*** Input for this task Section Begins ***
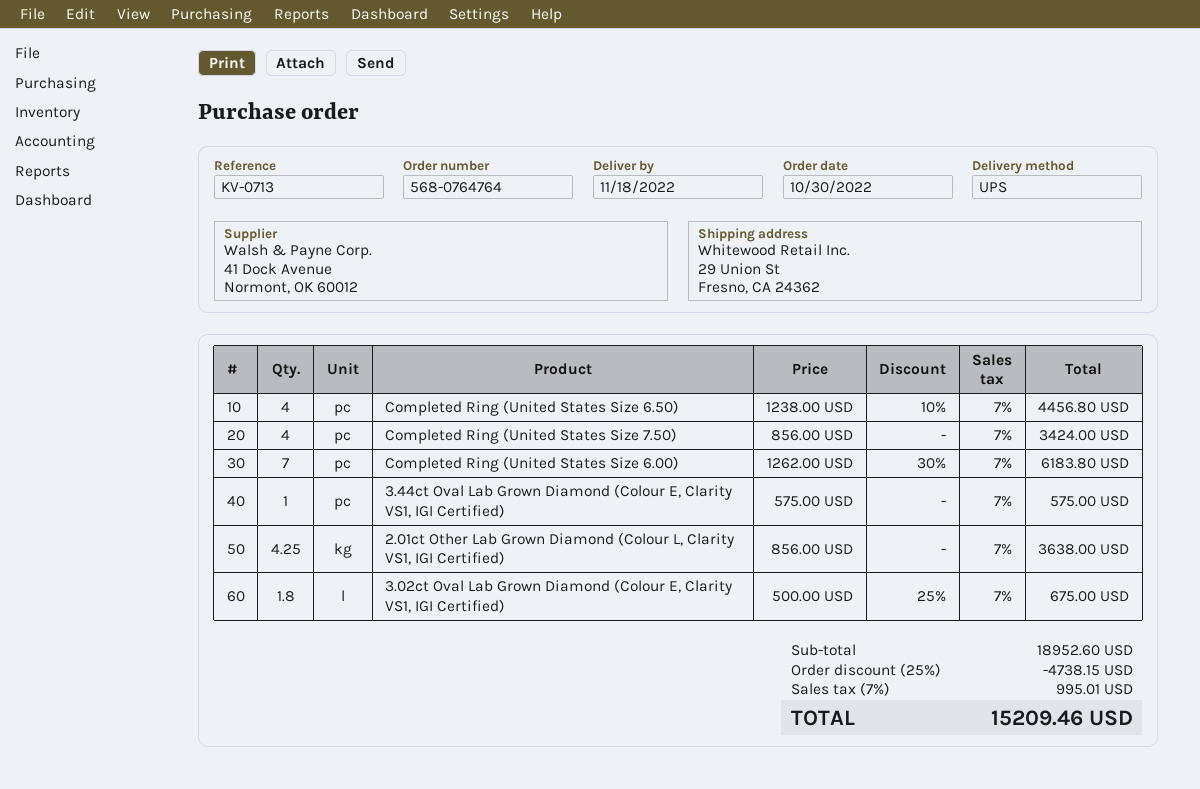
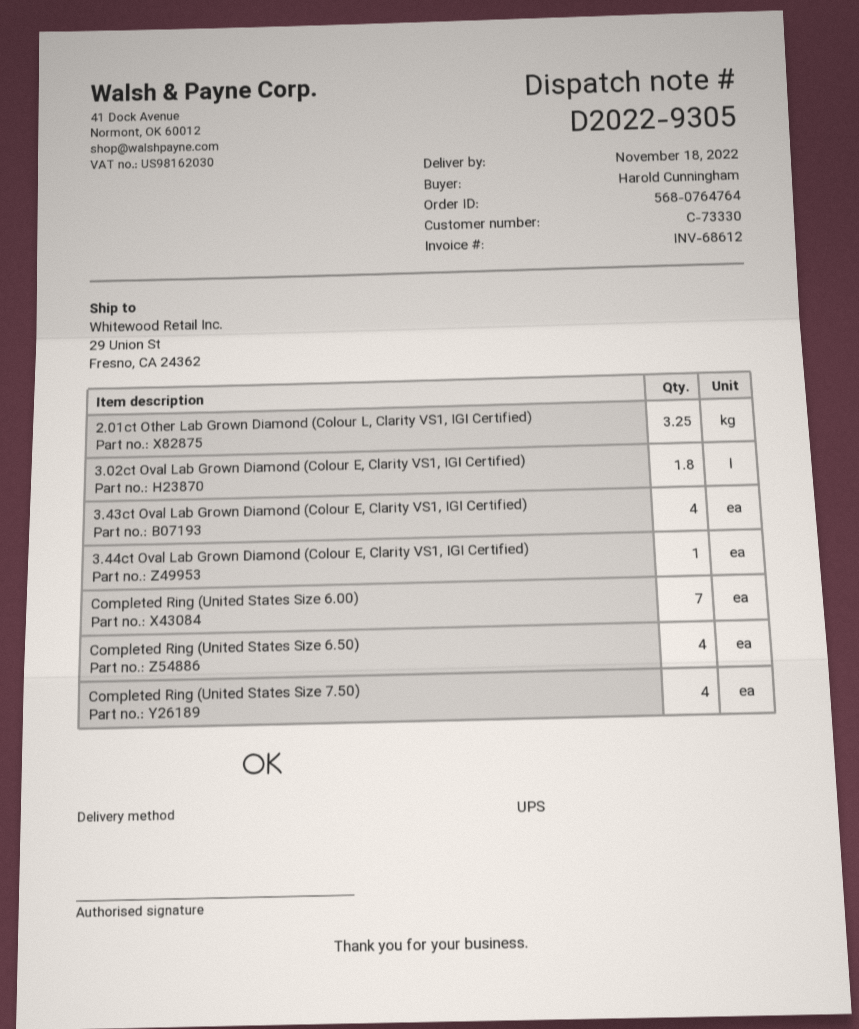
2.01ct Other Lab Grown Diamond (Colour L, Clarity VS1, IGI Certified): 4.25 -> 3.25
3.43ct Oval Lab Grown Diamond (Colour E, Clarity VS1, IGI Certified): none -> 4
*** Input for this task Section Ends ***
*** Input for this task Section Begins ***
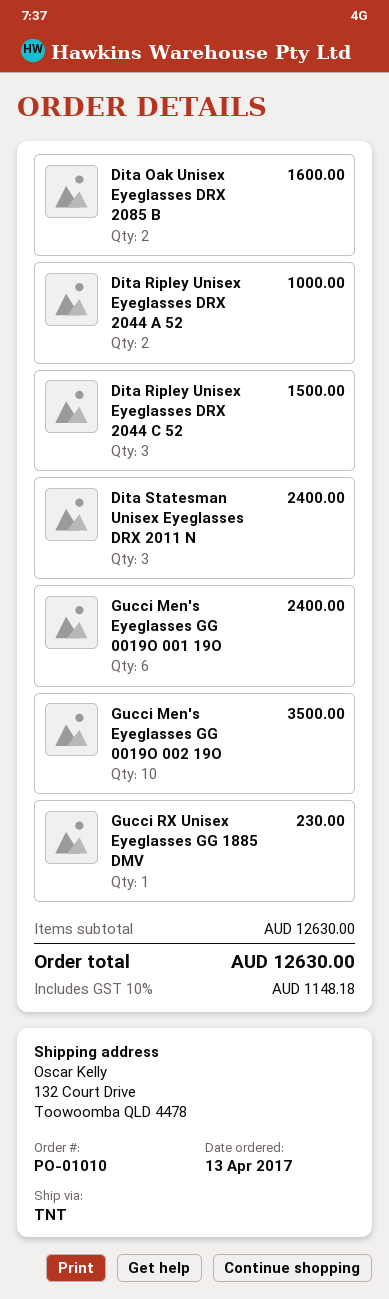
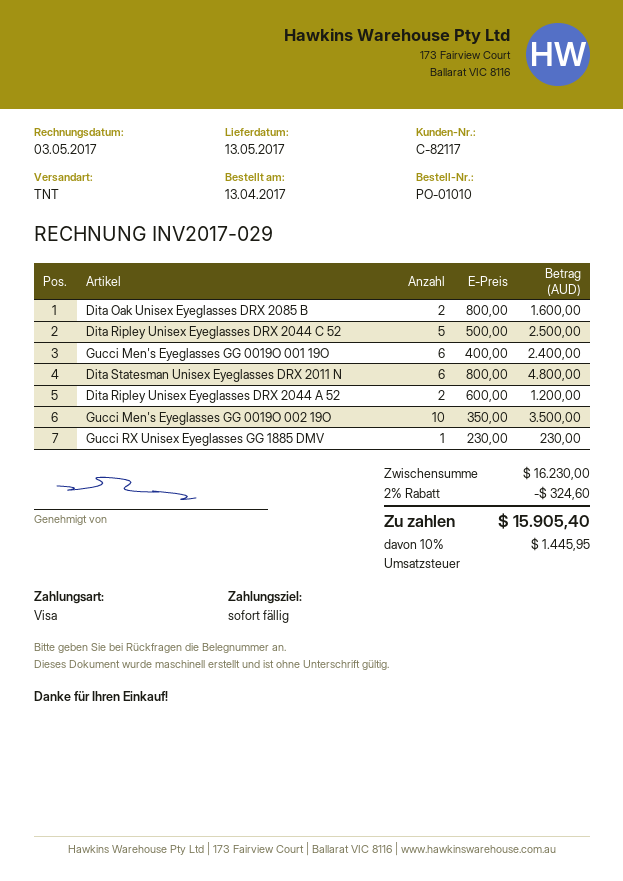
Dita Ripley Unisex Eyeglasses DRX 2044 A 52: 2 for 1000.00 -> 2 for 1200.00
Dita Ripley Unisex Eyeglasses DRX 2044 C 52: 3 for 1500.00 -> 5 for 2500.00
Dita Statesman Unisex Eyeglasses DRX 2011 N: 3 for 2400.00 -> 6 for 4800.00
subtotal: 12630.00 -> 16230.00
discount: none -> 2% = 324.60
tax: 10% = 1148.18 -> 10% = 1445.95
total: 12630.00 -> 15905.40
*** Input for this task Section Ends ***
Starting at the line that has "Dita Statesman Unisex" and ending at the line that has "total: 12630.00 -> 15905.40", please write out the lines above exactly, leaving out all others.

Dita Statesman Unisex Eyeglasses DRX 2011 N: 3 for 2400.00 -> 6 for 4800.00
subtotal: 12630.00 -> 16230.00
discount: none -> 2% = 324.60
tax: 10% = 1148.18 -> 10% = 1445.95
total: 12630.00 -> 15905.40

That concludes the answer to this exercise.